DATA SHOWN ▸
--*--

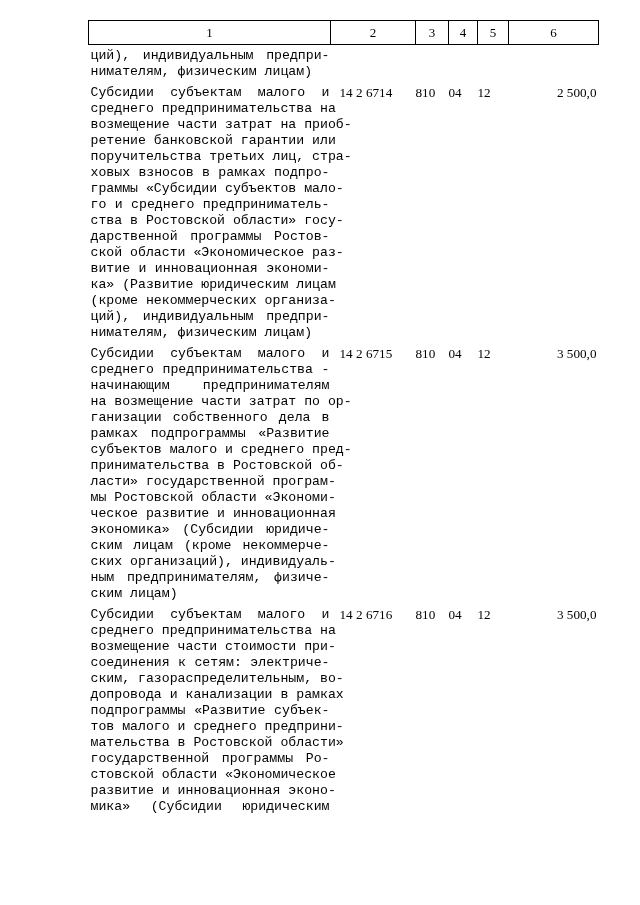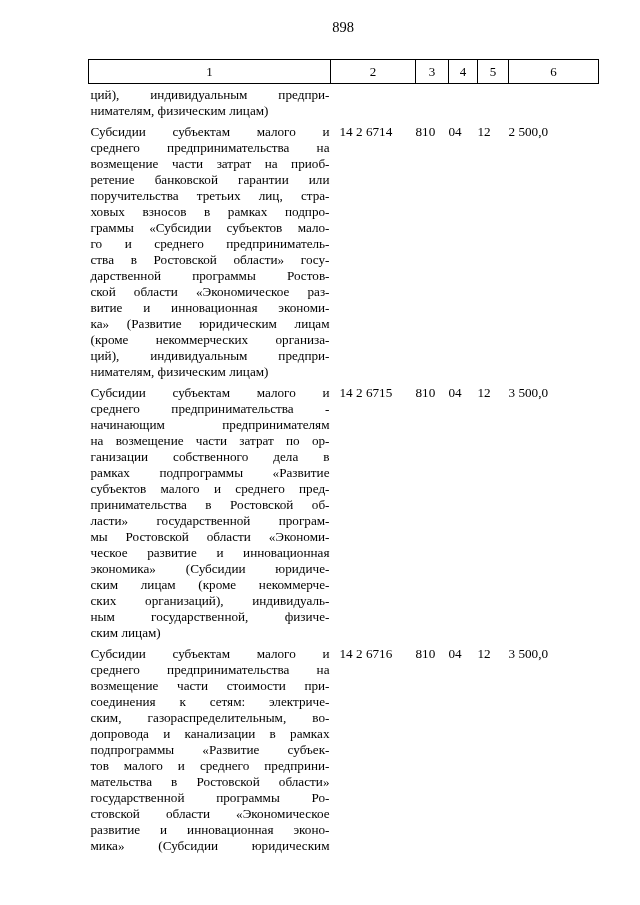--- a/index.html
+++ b/index.html
@@ -37,37 +37,36 @@
     text-align: center;
     vertical-align: middle;
     background: #fff;
   }
   tbody td {
     vertical-align: top;
     padding-top: 5px;
     line-height: 16px;
   }
   tbody tr:first-child td { padding-top: 3px; }
-  td.cell-name { padding-left: 2px; padding-right: 1px; }
+  td.cell-name { padding-left: 2px; padding-right: 1px; font-family: Liberation Mono, monospace; }
   .line {
     text-align: justify;
     text-align-last: justify;
     line-height: 16px;
     white-space: nowrap;
   }
   .line.end { text-align-last: left; }
   td.cell-code { padding-left: 9px; white-space: nowrap; }
   td.cell-c { text-align: left; white-space: nowrap; }
-  td.cell-amount { text-align: left; padding-right: 2px; white-space: nowrap; }
+  td.cell-amount { text-align: right; padding-right: 2px; white-space: nowrap; }
 </style>
 </head>
 <body>
 
 <div class="page">
-  <div class="page-number">898</div>
 
   <table class="budget-table">
     <colgroup>
       <col style="width:242px">
       <col style="width:85px">
       <col style="width:33px">
       <col style="width:29px">
       <col style="width:31px">
       <col style="width:90px">
     </colgroup>
@@ -127,21 +126,21 @@
             <div class="line">ганизации собственного дела в</div>
             <div class="line">рамках подпрограммы «Развитие</div>
             <div class="line">субъектов малого и среднего пред-</div>
             <div class="line">принимательства в Ростовской об-</div>
             <div class="line">ласти» государственной програм-</div>
             <div class="line">мы Ростовской области «Экономи-</div>
             <div class="line">ческое развитие и инновационная</div>
             <div class="line">экономика» (Субсидии юридиче-</div>
             <div class="line">ским лицам (кроме некоммерче-</div>
             <div class="line">ских организаций), индивидуаль-</div>
-            <div class="line">ным государственной, физиче-</div>
+            <div class="line">ным предпринимателям, физиче-</div>
             <div class="line end">ским лицам)</div>
           </td>
           <td class="cell-code">14 2 6715</td>
           <td class="cell-c">810</td>
           <td class="cell-c">04</td>
           <td class="cell-c">12</td>
           <td class="cell-amount">3 500,0</td>
         </tr>
         <tr>
           <td class="cell-name">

--*--

EXERCISE BRIEF ▸ In the records above, how many lines contain the word "page"? Give the number alone.

RESPONSE BELOW ▸ 2